Menurut kepala penelitian di Pepperstone, Chris Weston, kini pasar tengah bersiap untuk pertemuan yang relatif hawkish dan melihat adanya kecenderungan reaksi positif terhadap euro.
Komentar dari pejabat ECB akan menjadi fokus bagi para pedagang bersama dengan proyeksi ekonomi untuk menilai apakah bank sentral akan melakukan pemotongan lebih lanjut setelah hari Kamis (6/6) setelah data menunjukkan kenaikan inflasi zona euro pada Mei 2024.
"Pasar akan menjadi tidak sabar dengan kesabaran The Fed karena data pertumbuhan menunjukkan bahwa The Fed menunggu terlalu lama untuk mengkalibrasi ulang suku bunganya.
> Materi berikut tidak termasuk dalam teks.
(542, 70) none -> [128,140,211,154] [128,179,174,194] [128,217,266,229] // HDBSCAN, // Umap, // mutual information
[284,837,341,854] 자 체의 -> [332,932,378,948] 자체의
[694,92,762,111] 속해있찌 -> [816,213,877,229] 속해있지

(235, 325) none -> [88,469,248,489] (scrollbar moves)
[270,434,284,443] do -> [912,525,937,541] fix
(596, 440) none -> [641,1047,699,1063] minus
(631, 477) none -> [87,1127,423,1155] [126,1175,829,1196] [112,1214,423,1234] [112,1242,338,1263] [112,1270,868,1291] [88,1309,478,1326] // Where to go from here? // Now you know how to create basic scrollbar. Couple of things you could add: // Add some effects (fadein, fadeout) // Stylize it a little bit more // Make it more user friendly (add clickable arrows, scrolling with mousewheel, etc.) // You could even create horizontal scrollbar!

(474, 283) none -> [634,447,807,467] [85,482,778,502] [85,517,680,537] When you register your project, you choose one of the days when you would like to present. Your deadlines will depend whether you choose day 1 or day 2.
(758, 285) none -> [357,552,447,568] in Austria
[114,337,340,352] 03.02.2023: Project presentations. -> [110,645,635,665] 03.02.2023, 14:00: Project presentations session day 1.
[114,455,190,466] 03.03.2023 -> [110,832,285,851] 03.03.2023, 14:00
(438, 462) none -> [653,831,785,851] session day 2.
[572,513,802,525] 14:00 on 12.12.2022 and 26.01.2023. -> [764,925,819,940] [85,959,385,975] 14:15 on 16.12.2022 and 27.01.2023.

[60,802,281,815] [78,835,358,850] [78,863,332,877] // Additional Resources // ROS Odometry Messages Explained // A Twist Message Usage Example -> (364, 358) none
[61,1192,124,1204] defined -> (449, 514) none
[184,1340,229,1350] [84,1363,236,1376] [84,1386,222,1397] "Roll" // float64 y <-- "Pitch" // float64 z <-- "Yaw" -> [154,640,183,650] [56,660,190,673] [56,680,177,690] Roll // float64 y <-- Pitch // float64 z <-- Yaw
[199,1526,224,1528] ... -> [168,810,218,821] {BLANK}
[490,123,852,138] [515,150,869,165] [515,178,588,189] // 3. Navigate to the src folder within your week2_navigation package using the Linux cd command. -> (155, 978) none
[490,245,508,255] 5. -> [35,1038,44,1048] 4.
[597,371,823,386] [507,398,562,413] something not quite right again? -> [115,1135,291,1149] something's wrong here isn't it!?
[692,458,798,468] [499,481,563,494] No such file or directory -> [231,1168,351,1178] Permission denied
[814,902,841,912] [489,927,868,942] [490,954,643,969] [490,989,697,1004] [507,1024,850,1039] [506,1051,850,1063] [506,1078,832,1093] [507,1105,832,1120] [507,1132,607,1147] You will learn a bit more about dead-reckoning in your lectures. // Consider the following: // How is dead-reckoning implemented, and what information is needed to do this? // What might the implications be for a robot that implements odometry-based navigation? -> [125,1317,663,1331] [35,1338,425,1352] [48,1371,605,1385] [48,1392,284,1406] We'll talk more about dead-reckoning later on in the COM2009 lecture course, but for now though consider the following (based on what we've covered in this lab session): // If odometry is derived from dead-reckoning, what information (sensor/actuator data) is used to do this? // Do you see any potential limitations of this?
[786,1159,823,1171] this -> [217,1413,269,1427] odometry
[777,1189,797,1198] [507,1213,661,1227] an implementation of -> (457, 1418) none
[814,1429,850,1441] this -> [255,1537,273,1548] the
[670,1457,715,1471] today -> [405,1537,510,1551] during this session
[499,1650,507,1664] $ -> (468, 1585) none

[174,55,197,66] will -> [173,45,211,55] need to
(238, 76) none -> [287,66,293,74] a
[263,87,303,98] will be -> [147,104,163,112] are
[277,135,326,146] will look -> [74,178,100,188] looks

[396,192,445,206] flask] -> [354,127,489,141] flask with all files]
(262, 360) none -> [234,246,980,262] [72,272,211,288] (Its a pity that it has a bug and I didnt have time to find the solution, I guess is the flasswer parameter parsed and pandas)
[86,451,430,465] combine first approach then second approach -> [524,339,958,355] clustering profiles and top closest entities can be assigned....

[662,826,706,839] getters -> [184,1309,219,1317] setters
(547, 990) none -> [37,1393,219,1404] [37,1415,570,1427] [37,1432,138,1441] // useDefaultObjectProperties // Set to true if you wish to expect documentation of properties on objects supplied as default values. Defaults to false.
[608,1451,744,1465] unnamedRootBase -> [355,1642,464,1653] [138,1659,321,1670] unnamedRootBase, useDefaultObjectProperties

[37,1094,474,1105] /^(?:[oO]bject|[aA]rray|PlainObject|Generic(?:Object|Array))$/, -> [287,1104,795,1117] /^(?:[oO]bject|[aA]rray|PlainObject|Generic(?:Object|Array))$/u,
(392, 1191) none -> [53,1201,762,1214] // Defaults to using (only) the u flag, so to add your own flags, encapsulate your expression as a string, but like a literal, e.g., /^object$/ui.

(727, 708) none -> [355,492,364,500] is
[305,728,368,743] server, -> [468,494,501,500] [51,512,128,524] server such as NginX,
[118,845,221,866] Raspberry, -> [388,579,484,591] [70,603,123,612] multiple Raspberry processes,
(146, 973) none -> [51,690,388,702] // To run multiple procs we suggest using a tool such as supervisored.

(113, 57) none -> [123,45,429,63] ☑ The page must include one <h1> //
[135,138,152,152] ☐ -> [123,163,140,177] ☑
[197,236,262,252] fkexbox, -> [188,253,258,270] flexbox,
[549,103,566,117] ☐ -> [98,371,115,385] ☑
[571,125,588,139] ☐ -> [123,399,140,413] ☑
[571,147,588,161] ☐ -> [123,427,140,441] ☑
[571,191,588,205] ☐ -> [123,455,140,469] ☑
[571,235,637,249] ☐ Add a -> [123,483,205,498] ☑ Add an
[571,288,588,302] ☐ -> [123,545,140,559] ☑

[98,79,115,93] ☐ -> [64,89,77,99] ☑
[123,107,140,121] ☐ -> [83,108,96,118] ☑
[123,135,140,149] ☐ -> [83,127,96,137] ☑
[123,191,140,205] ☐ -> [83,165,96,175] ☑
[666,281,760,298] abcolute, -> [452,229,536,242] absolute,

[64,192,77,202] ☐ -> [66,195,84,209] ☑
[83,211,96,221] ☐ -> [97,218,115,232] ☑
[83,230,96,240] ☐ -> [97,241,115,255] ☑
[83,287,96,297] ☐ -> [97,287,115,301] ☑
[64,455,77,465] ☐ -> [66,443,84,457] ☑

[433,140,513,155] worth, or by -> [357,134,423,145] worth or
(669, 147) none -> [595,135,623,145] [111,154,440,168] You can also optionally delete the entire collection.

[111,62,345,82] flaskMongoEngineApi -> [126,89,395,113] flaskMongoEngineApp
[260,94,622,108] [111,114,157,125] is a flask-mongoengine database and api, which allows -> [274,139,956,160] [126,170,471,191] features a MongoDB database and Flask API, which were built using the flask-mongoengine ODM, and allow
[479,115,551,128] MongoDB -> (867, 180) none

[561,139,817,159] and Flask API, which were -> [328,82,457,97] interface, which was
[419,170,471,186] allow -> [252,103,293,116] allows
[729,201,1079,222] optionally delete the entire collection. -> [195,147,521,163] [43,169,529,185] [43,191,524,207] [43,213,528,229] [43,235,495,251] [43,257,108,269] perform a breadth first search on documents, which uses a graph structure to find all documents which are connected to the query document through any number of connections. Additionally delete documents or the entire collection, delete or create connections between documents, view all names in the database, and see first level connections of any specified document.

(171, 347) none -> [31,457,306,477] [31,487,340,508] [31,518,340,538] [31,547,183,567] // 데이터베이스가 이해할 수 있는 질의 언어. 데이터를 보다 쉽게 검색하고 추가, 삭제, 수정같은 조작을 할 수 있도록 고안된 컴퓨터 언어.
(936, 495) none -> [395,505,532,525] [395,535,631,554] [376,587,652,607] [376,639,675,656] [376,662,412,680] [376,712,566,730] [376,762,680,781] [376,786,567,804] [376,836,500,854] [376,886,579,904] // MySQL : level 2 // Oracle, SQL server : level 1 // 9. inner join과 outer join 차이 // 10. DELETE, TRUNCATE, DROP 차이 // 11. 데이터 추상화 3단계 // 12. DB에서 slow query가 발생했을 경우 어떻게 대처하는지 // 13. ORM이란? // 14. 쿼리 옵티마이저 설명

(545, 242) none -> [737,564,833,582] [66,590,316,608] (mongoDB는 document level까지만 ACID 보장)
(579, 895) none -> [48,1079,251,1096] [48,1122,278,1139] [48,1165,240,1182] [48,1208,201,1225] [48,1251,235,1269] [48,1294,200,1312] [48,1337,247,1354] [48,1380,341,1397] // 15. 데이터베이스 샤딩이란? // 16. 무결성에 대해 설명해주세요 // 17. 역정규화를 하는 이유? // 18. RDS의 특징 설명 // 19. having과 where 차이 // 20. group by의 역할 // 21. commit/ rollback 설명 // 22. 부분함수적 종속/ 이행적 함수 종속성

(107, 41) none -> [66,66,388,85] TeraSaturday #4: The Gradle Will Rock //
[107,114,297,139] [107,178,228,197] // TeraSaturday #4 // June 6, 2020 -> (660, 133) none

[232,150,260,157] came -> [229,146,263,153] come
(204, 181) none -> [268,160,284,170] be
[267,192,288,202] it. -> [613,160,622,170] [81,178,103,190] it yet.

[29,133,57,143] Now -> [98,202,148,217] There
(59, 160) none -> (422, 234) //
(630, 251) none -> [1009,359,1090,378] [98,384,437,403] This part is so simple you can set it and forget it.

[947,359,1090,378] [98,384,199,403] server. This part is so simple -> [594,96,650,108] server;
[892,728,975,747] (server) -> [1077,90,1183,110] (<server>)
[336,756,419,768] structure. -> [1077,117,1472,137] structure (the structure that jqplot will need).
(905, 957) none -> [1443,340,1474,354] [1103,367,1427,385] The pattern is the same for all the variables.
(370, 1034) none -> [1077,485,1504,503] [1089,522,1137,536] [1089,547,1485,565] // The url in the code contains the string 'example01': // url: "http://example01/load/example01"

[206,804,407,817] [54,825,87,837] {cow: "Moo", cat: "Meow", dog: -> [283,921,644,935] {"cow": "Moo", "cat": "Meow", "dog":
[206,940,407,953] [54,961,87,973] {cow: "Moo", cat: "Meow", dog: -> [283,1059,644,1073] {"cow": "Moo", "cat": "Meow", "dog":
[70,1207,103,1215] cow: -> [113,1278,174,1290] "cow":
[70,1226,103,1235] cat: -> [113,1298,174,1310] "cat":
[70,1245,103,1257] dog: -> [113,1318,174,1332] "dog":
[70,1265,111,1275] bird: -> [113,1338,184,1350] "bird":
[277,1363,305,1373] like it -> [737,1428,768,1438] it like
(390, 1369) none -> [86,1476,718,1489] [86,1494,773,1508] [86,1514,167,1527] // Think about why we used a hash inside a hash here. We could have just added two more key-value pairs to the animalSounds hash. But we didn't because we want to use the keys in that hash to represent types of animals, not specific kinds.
Mereka tampaknya siap untuk meraih kekalahan dari ambang kemenangan,” jelasnya, dikutip dari Reuters.
Berdasarkan data Bloomberg, kini rupiah juga menguat 0,16% terhadap dolar AS ke level 16.226,5 pada pukul 12.18 WIB.
Sebelumnya, ekonom mewanti-wanti risiko peningkatan inflasi, terutama imported inflation, seiring tren nilai tukar rupiah yang masih cenderung melemah.
Kepala Ekonom Bank Syariah Indonesia (BSI) Banjaran Surya menuturkan bahwa risiko tersebut perlu dicermati walaupun laju inflasi diperkirakan melandai pada Mei 2024.
Kemudian, ekonom Makroekonomi dan Pasar Keuangan LPEM FEB UI Teuku Riefky menyampaikan bahwa potensi risiko inflasi kedepannya masih terlihat dan harus dimitigasi dengan baik.